Exercise prompt
Below is a set of records; reproduce them exactly without their pictures.

Supplied data
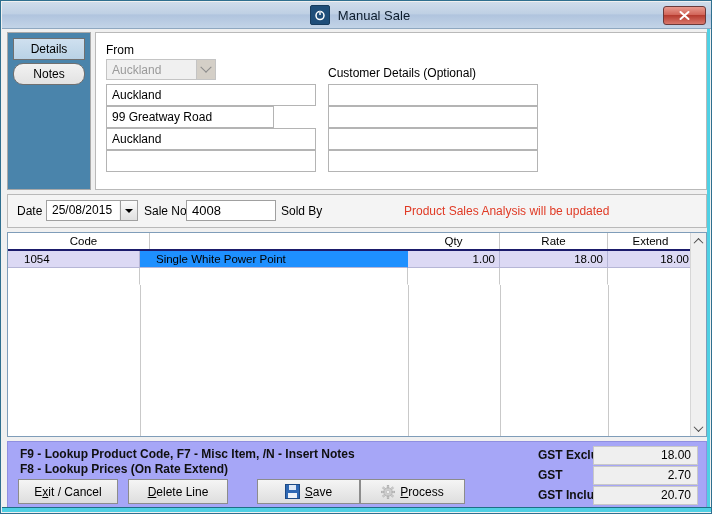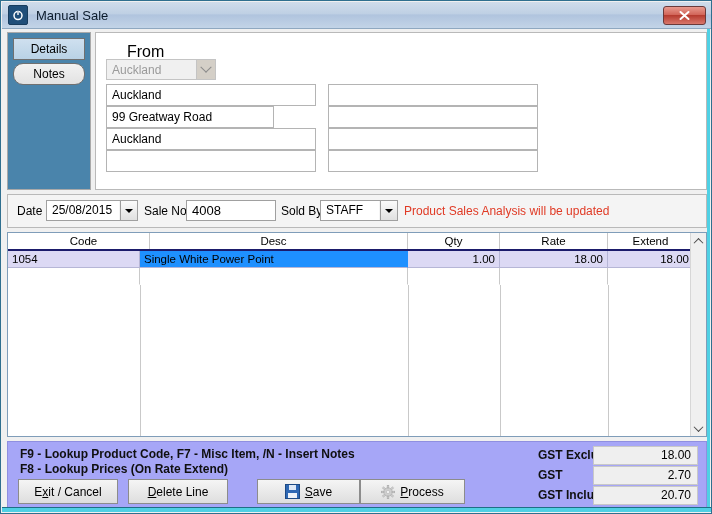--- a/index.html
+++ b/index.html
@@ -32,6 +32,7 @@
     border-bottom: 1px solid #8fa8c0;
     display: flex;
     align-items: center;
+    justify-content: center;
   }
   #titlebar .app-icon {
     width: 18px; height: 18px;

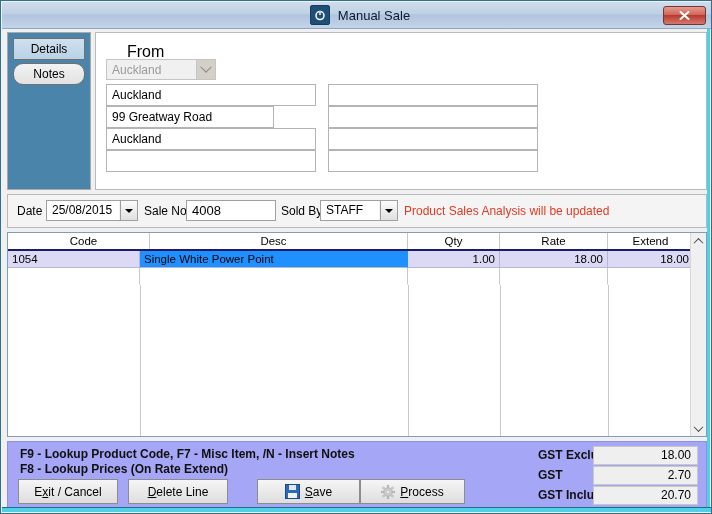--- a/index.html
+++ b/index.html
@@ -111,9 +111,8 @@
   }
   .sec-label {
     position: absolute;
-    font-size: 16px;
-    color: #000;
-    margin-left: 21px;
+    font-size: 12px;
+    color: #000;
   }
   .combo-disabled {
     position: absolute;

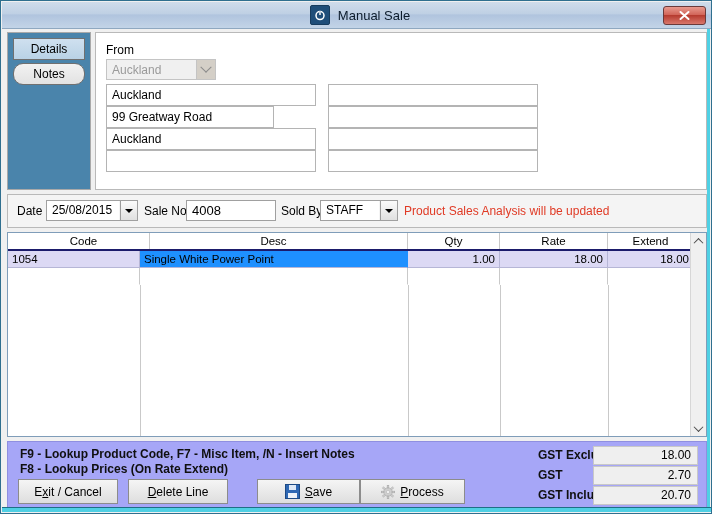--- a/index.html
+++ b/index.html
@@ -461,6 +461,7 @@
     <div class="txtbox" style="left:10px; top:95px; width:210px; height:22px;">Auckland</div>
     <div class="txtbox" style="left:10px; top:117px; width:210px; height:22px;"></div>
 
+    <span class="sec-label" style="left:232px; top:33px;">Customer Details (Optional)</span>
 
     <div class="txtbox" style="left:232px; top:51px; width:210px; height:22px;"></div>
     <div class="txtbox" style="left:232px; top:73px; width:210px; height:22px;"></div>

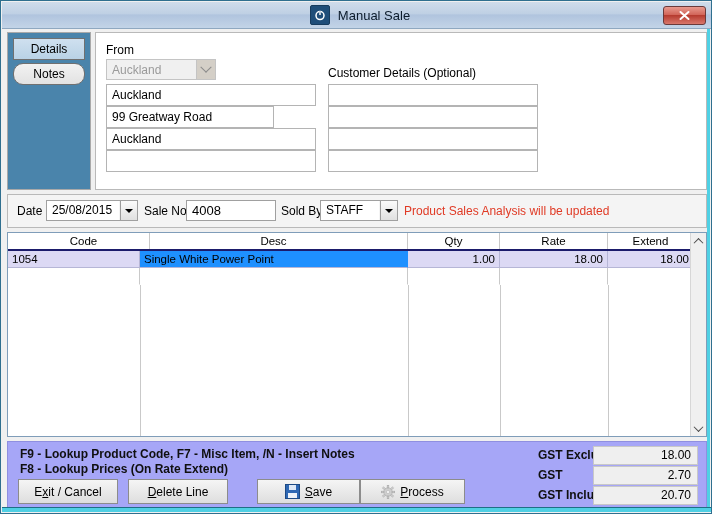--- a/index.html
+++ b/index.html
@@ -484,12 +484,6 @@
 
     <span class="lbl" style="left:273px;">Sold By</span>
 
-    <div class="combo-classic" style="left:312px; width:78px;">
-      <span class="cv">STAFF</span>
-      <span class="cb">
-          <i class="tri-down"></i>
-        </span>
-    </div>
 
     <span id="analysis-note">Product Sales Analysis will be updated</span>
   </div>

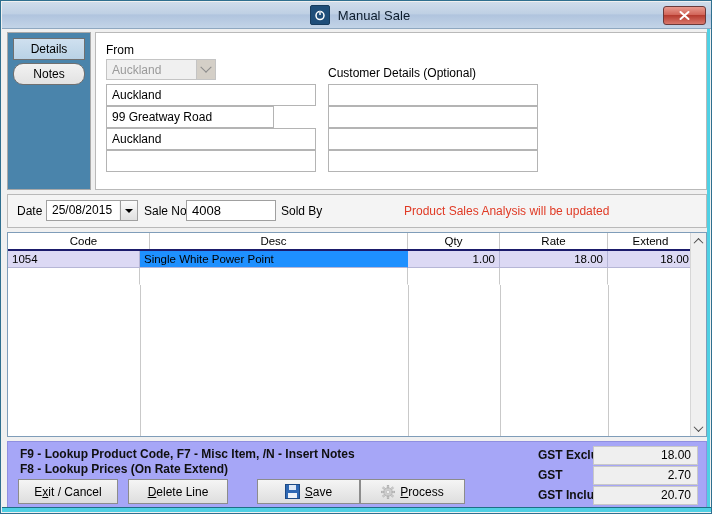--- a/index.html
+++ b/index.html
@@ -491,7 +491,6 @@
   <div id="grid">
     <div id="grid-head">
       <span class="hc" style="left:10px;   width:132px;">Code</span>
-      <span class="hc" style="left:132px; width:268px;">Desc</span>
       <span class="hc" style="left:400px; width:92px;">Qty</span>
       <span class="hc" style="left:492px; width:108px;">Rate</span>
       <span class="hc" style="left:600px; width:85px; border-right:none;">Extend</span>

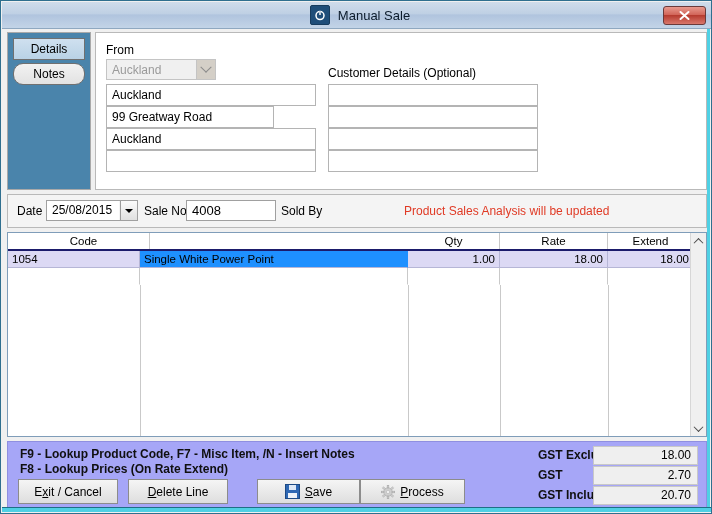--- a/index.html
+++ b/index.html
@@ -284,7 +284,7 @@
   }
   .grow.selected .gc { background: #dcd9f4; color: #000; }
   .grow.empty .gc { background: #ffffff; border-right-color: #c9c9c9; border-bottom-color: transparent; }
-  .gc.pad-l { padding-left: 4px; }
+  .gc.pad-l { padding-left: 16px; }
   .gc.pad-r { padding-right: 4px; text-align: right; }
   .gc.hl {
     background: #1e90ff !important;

Response
--- a/index.html
+++ b/index.html
@@ -32,6 +32,7 @@
     border-bottom: 1px solid #8fa8c0;
     display: flex;
     align-items: center;
+    justify-content: center;
   }
   #titlebar .app-icon {
     width: 18px; height: 18px;

--- a/index.html
+++ b/index.html
@@ -111,9 +111,8 @@
   }
   .sec-label {
     position: absolute;
-    font-size: 16px;
-    color: #000;
-    margin-left: 21px;
+    font-size: 12px;
+    color: #000;
   }
   .combo-disabled {
     position: absolute;

--- a/index.html
+++ b/index.html
@@ -461,6 +461,7 @@
     <div class="txtbox" style="left:10px; top:95px; width:210px; height:22px;">Auckland</div>
     <div class="txtbox" style="left:10px; top:117px; width:210px; height:22px;"></div>
 
+    <span class="sec-label" style="left:232px; top:33px;">Customer Details (Optional)</span>
 
     <div class="txtbox" style="left:232px; top:51px; width:210px; height:22px;"></div>
     <div class="txtbox" style="left:232px; top:73px; width:210px; height:22px;"></div>

--- a/index.html
+++ b/index.html
@@ -484,12 +484,6 @@
 
     <span class="lbl" style="left:273px;">Sold By</span>
 
-    <div class="combo-classic" style="left:312px; width:78px;">
-      <span class="cv">STAFF</span>
-      <span class="cb">
-          <i class="tri-down"></i>
-        </span>
-    </div>
 
     <span id="analysis-note">Product Sales Analysis will be updated</span>
   </div>

--- a/index.html
+++ b/index.html
@@ -491,7 +491,6 @@
   <div id="grid">
     <div id="grid-head">
       <span class="hc" style="left:10px;   width:132px;">Code</span>
-      <span class="hc" style="left:132px; width:268px;">Desc</span>
       <span class="hc" style="left:400px; width:92px;">Qty</span>
       <span class="hc" style="left:492px; width:108px;">Rate</span>
       <span class="hc" style="left:600px; width:85px; border-right:none;">Extend</span>

--- a/index.html
+++ b/index.html
@@ -284,7 +284,7 @@
   }
   .grow.selected .gc { background: #dcd9f4; color: #000; }
   .grow.empty .gc { background: #ffffff; border-right-color: #c9c9c9; border-bottom-color: transparent; }
-  .gc.pad-l { padding-left: 4px; }
+  .gc.pad-l { padding-left: 16px; }
   .gc.pad-r { padding-right: 4px; text-align: right; }
   .gc.hl {
     background: #1e90ff !important;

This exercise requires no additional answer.